● **DESCRIPTION OF THE TASK**: Within the records that follow, find every line containing the string "项目负责人". Copy those lines.

(EXERCISE INPUTS begins)

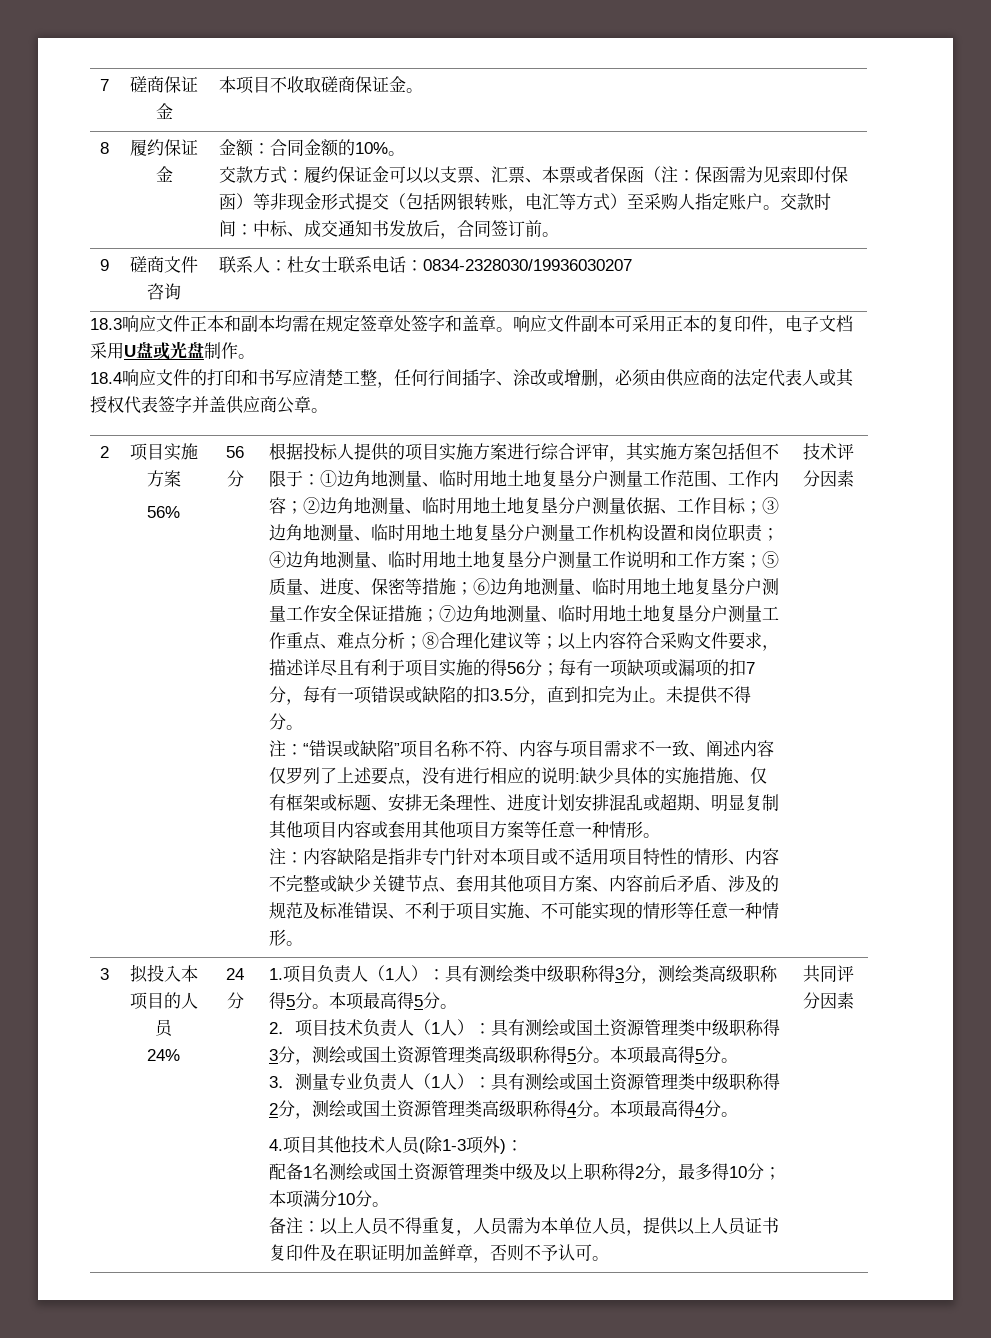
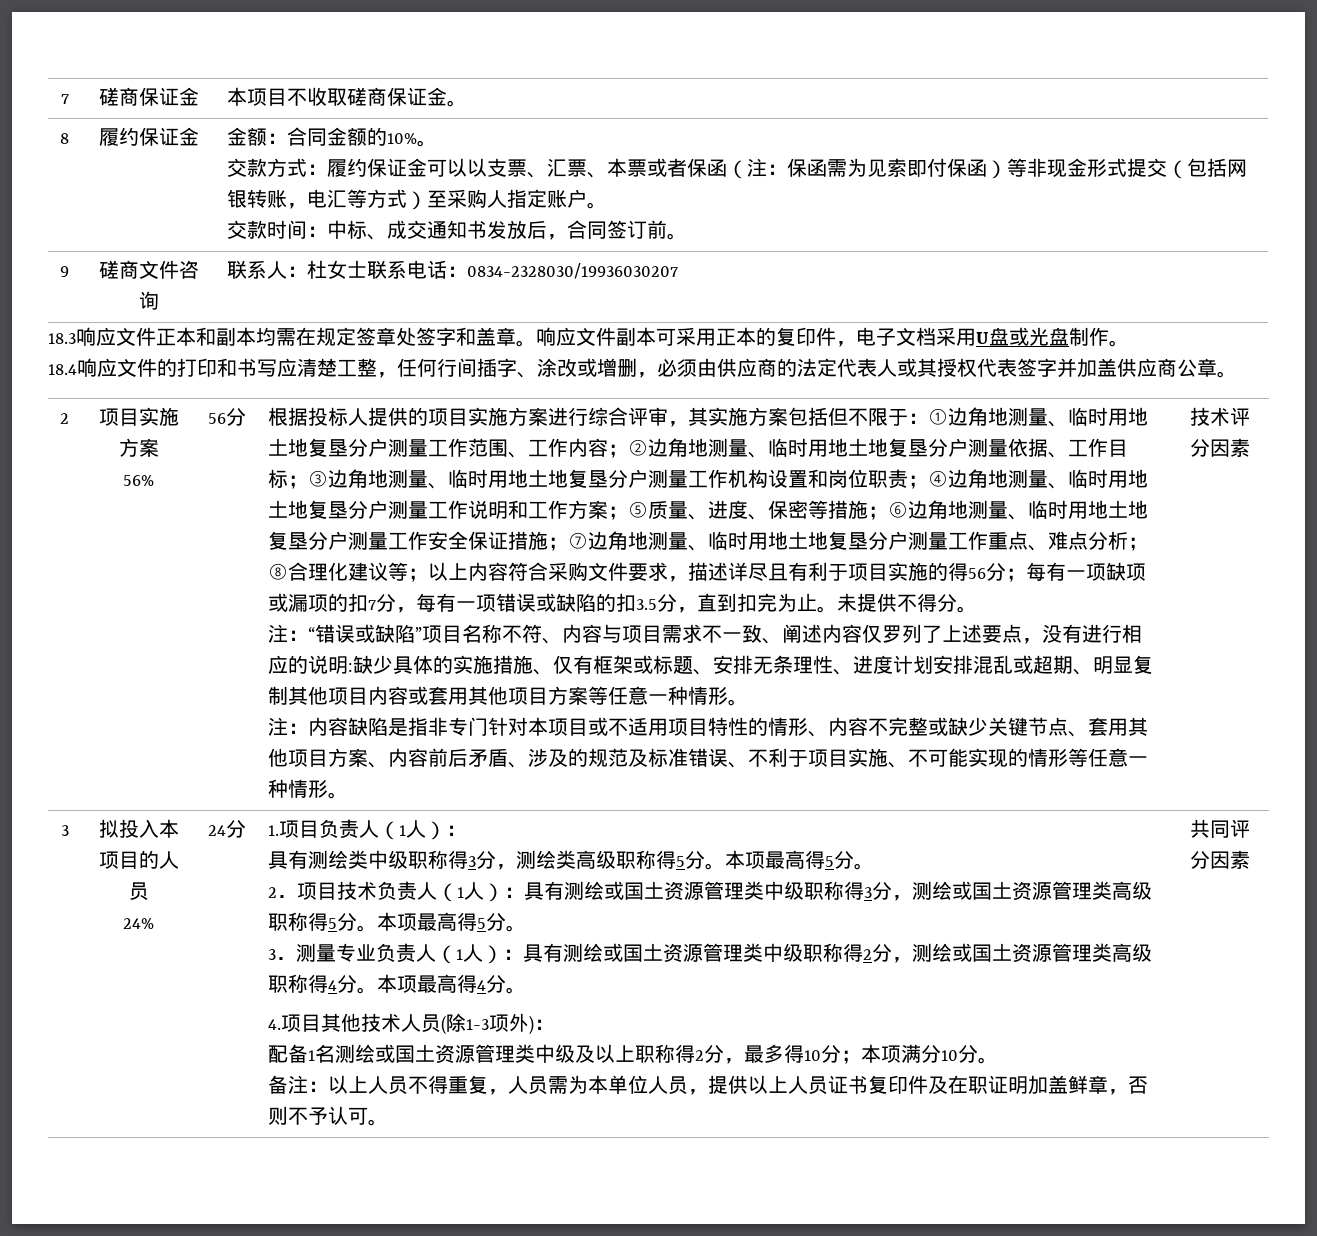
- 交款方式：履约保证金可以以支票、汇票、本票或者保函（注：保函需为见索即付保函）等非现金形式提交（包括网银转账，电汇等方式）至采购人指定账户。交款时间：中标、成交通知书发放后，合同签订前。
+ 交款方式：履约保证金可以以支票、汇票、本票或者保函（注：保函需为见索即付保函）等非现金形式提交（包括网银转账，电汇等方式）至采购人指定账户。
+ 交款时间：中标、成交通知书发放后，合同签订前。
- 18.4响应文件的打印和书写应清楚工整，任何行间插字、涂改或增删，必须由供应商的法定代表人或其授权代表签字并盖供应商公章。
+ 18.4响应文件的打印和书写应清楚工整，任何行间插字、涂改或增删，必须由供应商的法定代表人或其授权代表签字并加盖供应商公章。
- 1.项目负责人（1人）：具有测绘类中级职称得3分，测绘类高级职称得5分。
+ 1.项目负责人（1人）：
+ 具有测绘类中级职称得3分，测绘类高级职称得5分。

(EXERCISE INPUTS ends)

● **THE ANSWER**:
- 1.项目负责人（1人）：具有测绘类中级职称得3分，测绘类高级职称得5分。
+ 1.项目负责人（1人）：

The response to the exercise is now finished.